Chereads / Love, Once and Forever / Chapter 10 - Chapter 10

Chapter 10 - Chapter 10

Ep 19: Melodies of Desolation

As I stepped through the door of Mini's apartment, the weight of my inner turmoil seemed to magnify, suffocating me in a whirlwind of emotions. The façade I had carefully maintained crumbled, revealing the broken fragments of my soul. The pent-up frustrations and unresolved pain surged through my veins, demanding release.

In the dimly lit room, my gaze met Mini's concerned eyes, a reflection of the storm raging within me. I couldn't contain the torrent of emotions any longer, and with each passing second, the anger that consumed me intensified. The first words that escaped my lips were a flurry of accusations, lashing out at her for not understanding, for not calling, for not being there when I needed her the most.

But deep down, I knew the truth. It wasn't Mini's fault; it was my own battle with the demons that haunted me. My mind had become a labyrinth of overthinking, a twisted maze where my thoughts spiraled out of control, amplifying every fear and insecurity. The scars of my past ran deep, festering wounds that reopened at the slightest provocation.

My anger towards Mini was merely a projection of the anger I held towards myself. It was the culmination of years spent battling my own mental issues, a culmination of feeling unheard and unloved, even within my own family. The weight of their expectations burdened my shoulders, their demands swallowing me whole, leaving me to question my own worth.

I had worked tirelessly, taking on menial jobs just to survive, washing dishes at a restaurant, operating machines in factories. I strived for success, longing for recognition, but it always seemed just out of reach. Betrayal came knocking at my door, as those I thought I could trust turned their backs on me, leaving me stranded in a sea of loneliness.

But amidst the darkness, a ray of light emerged. Music became my solace, my refuge from the chaos that plagued my mind. I picked up a guitar and poured my heart into every strum, finding solace in the melodies I created. With my brothers, Diamond, Tom, and Uzuen, we formed a band, creating a family of our own, a sanctuary where the pain could be transformed into art.

Yet, the anger that consumed me infected every aspect of my life, poisoning the relationships I held dear. My friends were affected, their smiles fading as my wrath lashed out indiscriminately. And even Mini, the one person who had stood by my side, found herself caught in the crossfire of my inner turmoil.

As tears welled up in my eyes, I couldn't help but feel the weight of my own self-destruction. The pain radiated from the depths of my being, echoing the cries of a wounded soul. I longed for an escape, a respite from the demons that haunted me, but their grip seemed unrelenting.

Ep 20: Silent Suffering

As I stood there, my anger still smoldering, I couldn't shake the overwhelming feeling of being utterly misunderstood. It seemed as though no one could grasp the depths of my pain, the battles I fought within myself on a daily basis. The anger I displayed was merely a desperate cry for help, a plea for someone to see past the facade I wore and recognize the turmoil that consumed me from within.

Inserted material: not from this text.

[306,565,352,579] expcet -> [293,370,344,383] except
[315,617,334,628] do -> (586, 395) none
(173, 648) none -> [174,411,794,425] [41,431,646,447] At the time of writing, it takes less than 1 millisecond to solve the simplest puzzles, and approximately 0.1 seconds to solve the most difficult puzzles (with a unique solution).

But as my frustrations spilled out, I realized that my words, no matter how justified they felt in my mind, were perceived as irrational and unjust by those around me. They couldn't fathom the internal struggles I faced, the constant battle between my rational self and the storm of emotions that threatened to engulf me. It was as if I was trapped in a prison of my own mind, desperately seeking understanding but finding only judgment.

I longed for someone to pause, to take a moment and consider the possibility that my anger wasn't a deliberate choice but a manifestation of the pain I carried. But in their eyes, my outbursts were labeled as unreasonable, dismissed as mere temper tantrums. The invisible chains of my anger tightened around me, isolating me further from the understanding I craved.

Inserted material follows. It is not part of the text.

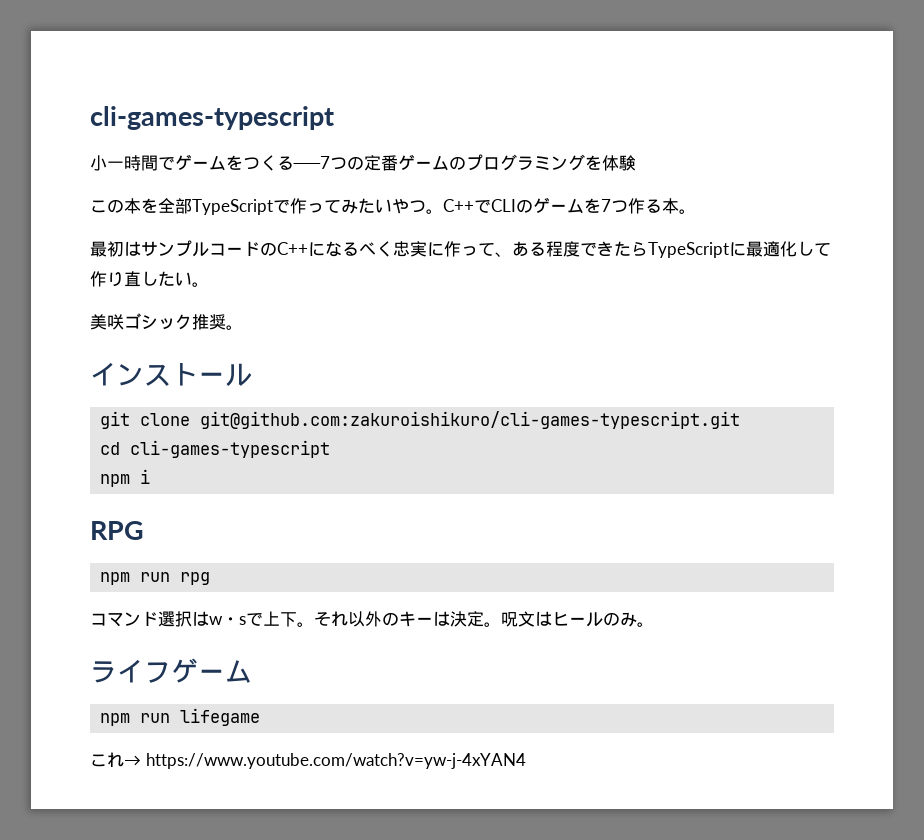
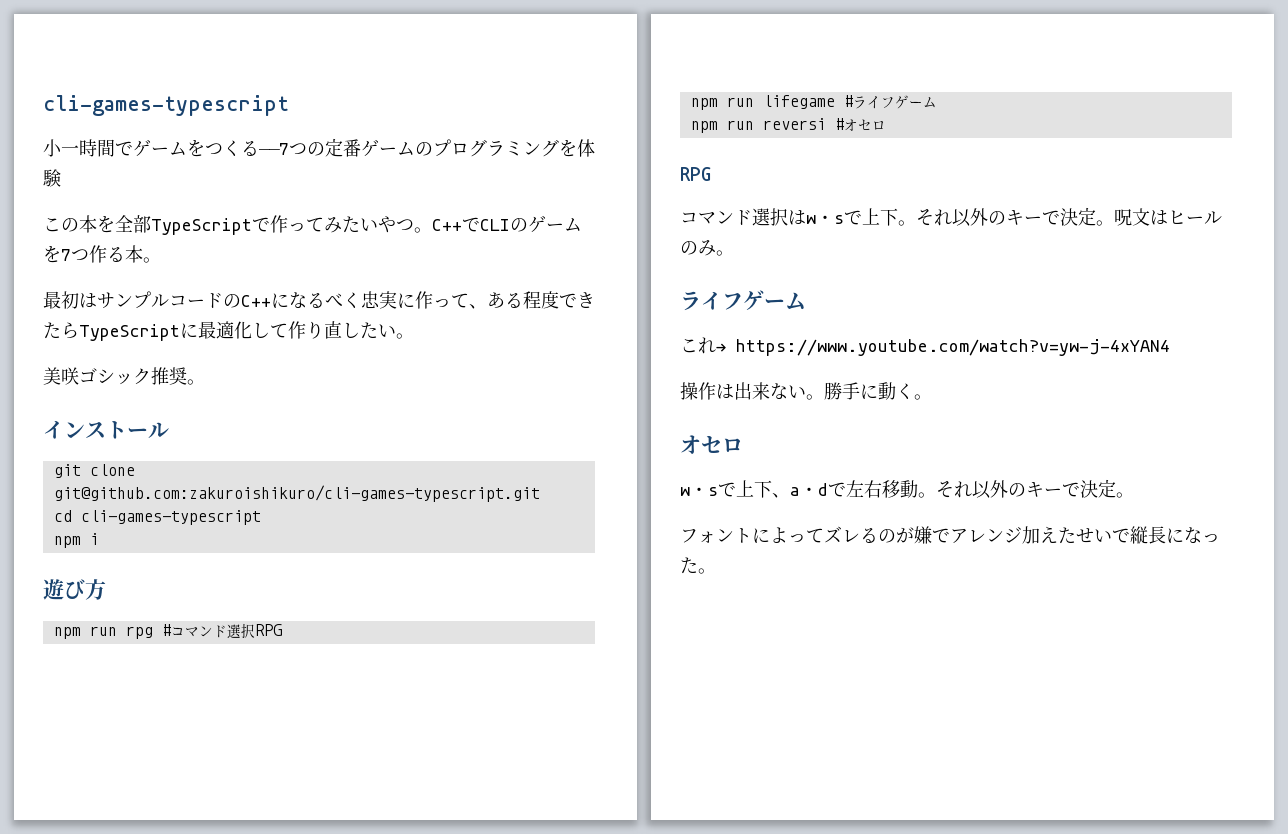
[90,521,144,540] [100,572,211,585] RPG // npm run rpg -> [43,579,106,600] [53,623,282,639] [690,95,937,110] [690,118,886,133] [680,167,711,181] 遊び方 // npm run rpg #コマンド選択RPG // npm run lifegame #ライフゲーム // npm run reversi #オセロ // RPG
[433,611,450,626] は -> [1042,210,1060,225] で
[100,708,261,726] // npm run lifegame -> (806, 301) none
(526, 761) none -> [680,382,932,400] [680,435,743,454] [680,479,1134,499] [680,526,1220,544] [680,557,716,574] // 操作は出来ない。勝手に動く。 // オセロ // w・sで上下、a・dで左右移動。それ以外のキーで決定。 // フォントによってズレるのが嫌でアレンジ加えたせいで縦長になった。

It was a vicious cycle, the more I tried to express my frustrations, the less I felt heard. Each attempt to communicate my struggles only seemed to reinforce the belief that I was the problem, that my emotions were irrational and unwarranted. The weight of this perception crushed me, leaving me suffocating in my own despair.

Behind the mask of anger, my true self was begging for someone to reach out, to offer a lifeline that could pull me from the depths of my anguish. But my cries for help were drowned out by the chaos of everyday life, lost amidst the expectations and judgments that surrounded me.

In their eyes, I was the one who needed to change, to control my emotions and conform to their ideals of normalcy. But what they failed to understand was that my anger wasn't a choice. It was a symptom of a deeper pain, a cry for understanding and compassion.

The realization hit me with a crushing force. If I wanted to break free from the shackles of anger, I had to find the strength within myself to seek help, to reach out to those who were willing to listen. It was a daunting journey, but I knew that I couldn't continue down this path of isolation and self-destruction.